In response to the judge’s (Mr Justice Hayden’s) observation that “it must have been hugely distressing for everyone involved,” the doctor replied simply: “It was awful.  Everyone on the ward was very distressed”.  The judge asked, “If you hadn’t done that, what would have happened?”  “I can’t remember what his potassium levels were,” the doctor said, “but if we hadn’t done that, he would have had a cardiac arrest.  Without dialysis, Paul will die.”  Not only does Paul refuse dialysis: on some occasions he even deliberately consumes high-potassium foods (bananas and coffee) with the intention of raising his potassium levels to cause death.

The use of force has not been necessary in the past 26 days because Paul has accepted haemodialysis, but doctors were worried that this was about to change.  This was an “urgent” hearing – apparently prompted by some of Paul’s recent behaviour: he’d “left hospital, went out on a bus, had a fit, and discussed self-harming again”.  The doctors already have judicial endorsement of the use of force:  it was decided by Mrs Justice Roberts at a previous hearing on 13 August 2020[3] that forced treatment was in Paul’s best interests.  (The judgment seems not to have been published).  But the Trust had already made another application to the Court of Protection (due to be heard in just six days time before Mr Justice Mostyn) asking for a declaration that it is not in Paul’s best interests to treat him against his wishes.  So, the prospect of having imminently to provide forcible treatment (in accordance with Mrs Justice Roberts’ order) while awaiting endorsement (from Mr Justice Mostyn) of their own current position that forcible treatment is not in Paul’s best interests had led to this “urgent” application. 

Counsel for the Trust said that the consultant was “hugely concerned” – not least because the risks associated with general anaesthetic include serious brain injury and death: “we feel we cannot continue in this situation” because “what we say is that it is not in Paul’s best interests to continue to receive intubation and anaesthesia to provide dialysis”.  Nonetheless, at this hearing the Trust was seeking an interim declaration that it was in Paul’s best interests to treat him forcibly against his (non-capacitous) wishes, pending the forthcoming judgment from Mr Justice Mostyn in six days time, in response to their application that forcible treatment was not in Paul’s best interest.

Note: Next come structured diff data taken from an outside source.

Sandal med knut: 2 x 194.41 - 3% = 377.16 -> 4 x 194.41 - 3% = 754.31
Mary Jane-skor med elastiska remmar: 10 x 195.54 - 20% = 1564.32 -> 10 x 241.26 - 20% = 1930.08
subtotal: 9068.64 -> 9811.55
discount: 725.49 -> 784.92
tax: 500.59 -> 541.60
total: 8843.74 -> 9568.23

Mr Justice Hayden began by questioning why this case was in front of him now, since “Mr Justice Mostyn is going to hear this case, not me”.  And although the Trust had presented the case as relatively straightforward (essentially, to ‘hold the ring’ and confirm that Mrs Justice Roberts’ order should stand for the next six days), Mr Justice Hayden clearly found it a difficult and demanding situation.  He said he was “being expected to endorse the continuation of an order which they [the Trust] say is not only not in his best interests but inimical to his welfare. This is an impossible situation to put a judge in.”

 “I cannot think it is proper for me to sanction chemical and physical intervention between now and next Tuesday when the Trust tells me they no longer think it is in Paul’s best interests, and in circumstances where it is so injurious to his health that it might possibly kill him.  So, I will have to resolve this if I can today”. 

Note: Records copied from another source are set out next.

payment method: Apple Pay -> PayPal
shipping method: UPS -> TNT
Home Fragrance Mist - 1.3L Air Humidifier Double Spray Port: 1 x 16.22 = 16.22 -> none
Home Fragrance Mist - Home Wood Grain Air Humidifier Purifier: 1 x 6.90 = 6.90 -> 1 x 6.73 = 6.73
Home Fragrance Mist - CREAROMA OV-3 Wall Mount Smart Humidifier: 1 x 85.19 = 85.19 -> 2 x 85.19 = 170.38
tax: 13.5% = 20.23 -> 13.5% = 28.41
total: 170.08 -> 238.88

In addition to counsel for Paul and for the hospital Trust (and the treating clinician), other people in court included Paul’s parents, and representatives for the Trust providing psychiatric treatment (Katie Gollop QC), the junior counsel for the Trust (Fiona Paterson), and NHS Blood and Transplant (Peter Mant), though none of these was a party to the case (nor wished to be), and several pointed out that they had not received the bundle.

We heard from the doctor about attempts to persuade and cajole Paul into having treatments when he refuses (they are rarely successful) and about alternatives to general anaesthetic that had been tried with mixed success.  There was some discussion of a medication called lokelma which helps to treat high potassium levels but which can’t substitute for dialysis (and which Paul apparently has refused to take).   In the end, it appeared that restraint and general anaesthesia was the only way dialysis could be provided.  So, was this in Paul’s best interests? It seemed a choice between two bad options.

According to Paul’s father, “the better of the bad options it seems to me is full sedation and treatment along with an integrated approach to Paul’s mental health treatment that will allow him to become compliant with the treatment regimes he needs”.  It turned out that Paul’s kidney treatment has been provided in one place and his mental health care provided in another at some geographical distance.  Mr Justice Hayden commented that he’d learnt from other cases that healthcare has become segmented into “silos” that “create barriers to treating patients holistically”. Paul’s father wanted “a proper multi-agency plan to address all the different challenges Paul has got”.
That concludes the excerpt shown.